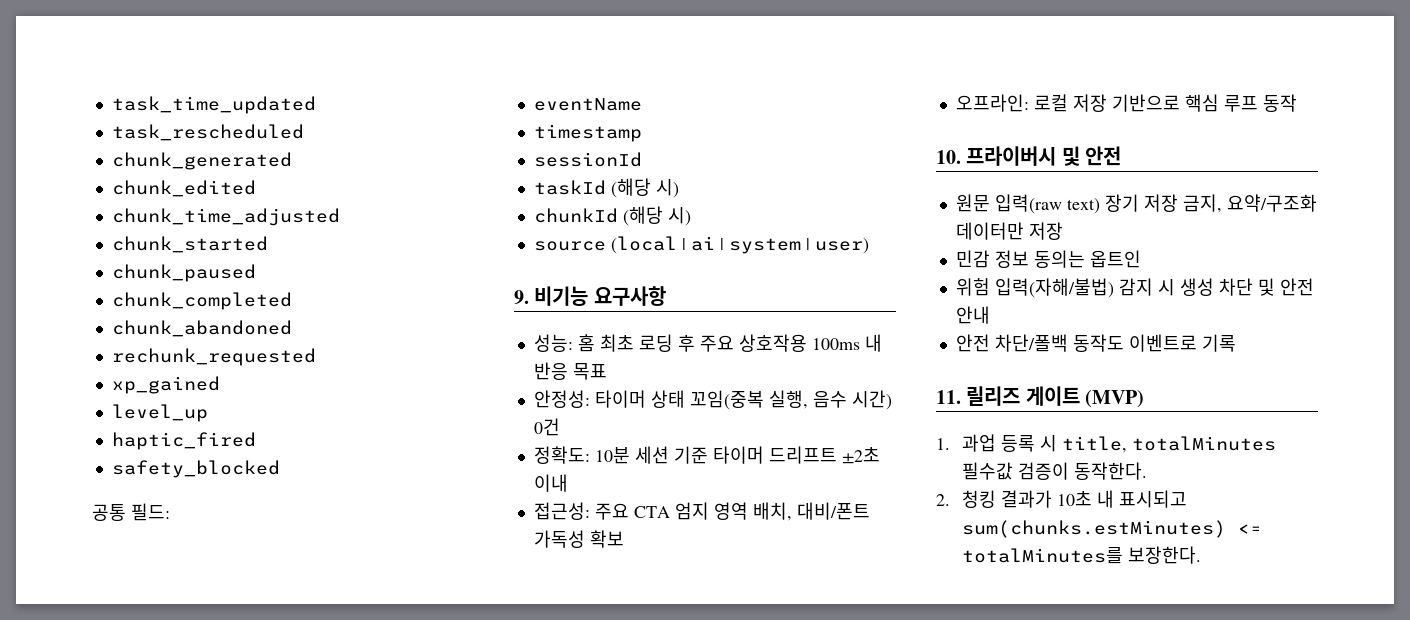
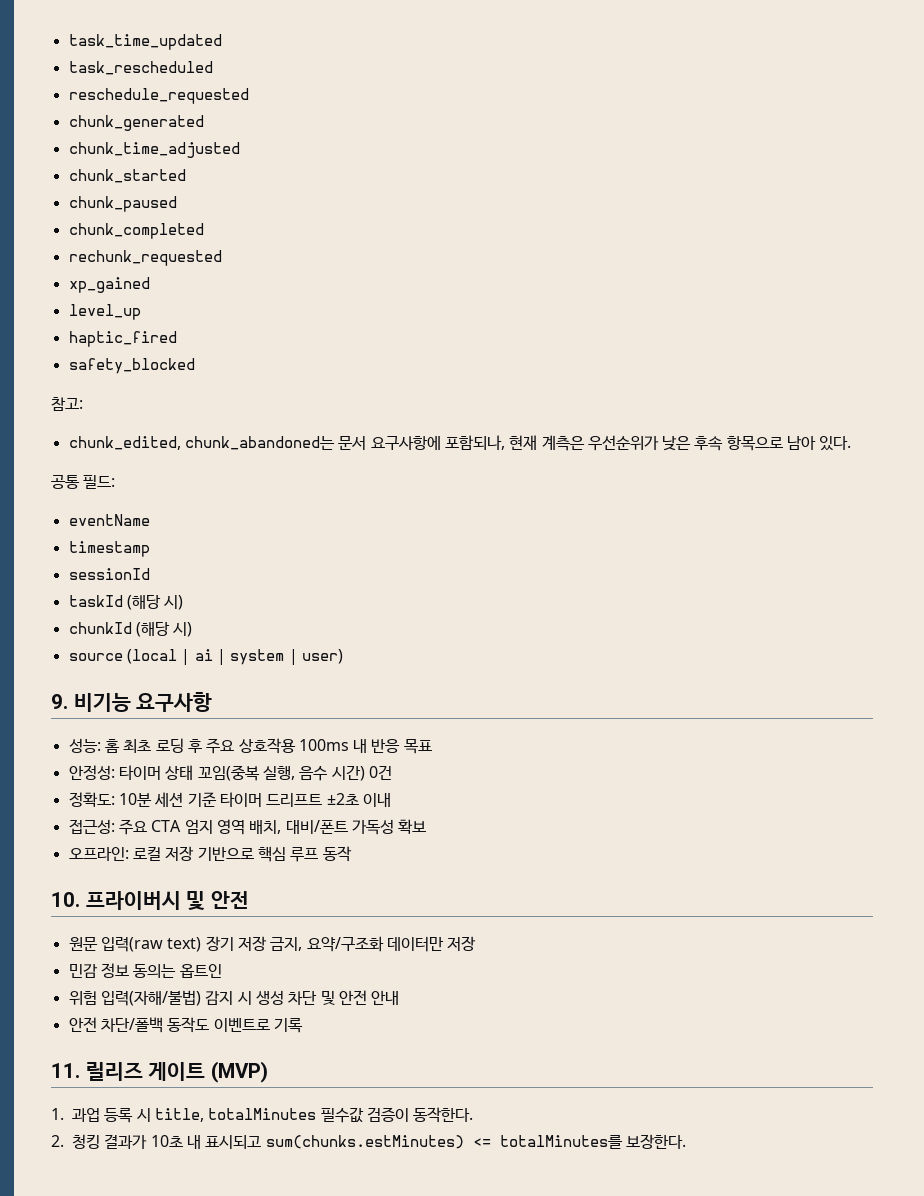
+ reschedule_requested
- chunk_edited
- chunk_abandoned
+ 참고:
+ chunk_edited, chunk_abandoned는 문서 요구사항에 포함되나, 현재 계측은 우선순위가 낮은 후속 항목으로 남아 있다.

====================

Required work =>
Retype, exactly as written, each line from the one containing "- chunk_edited" through the last line of the listing above, and leave out all other lines.

Output of the task =>
- chunk_edited
- chunk_abandoned
+ 참고:
+ chunk_edited, chunk_abandoned는 문서 요구사항에 포함되나, 현재 계측은 우선순위가 낮은 후속 항목으로 남아 있다.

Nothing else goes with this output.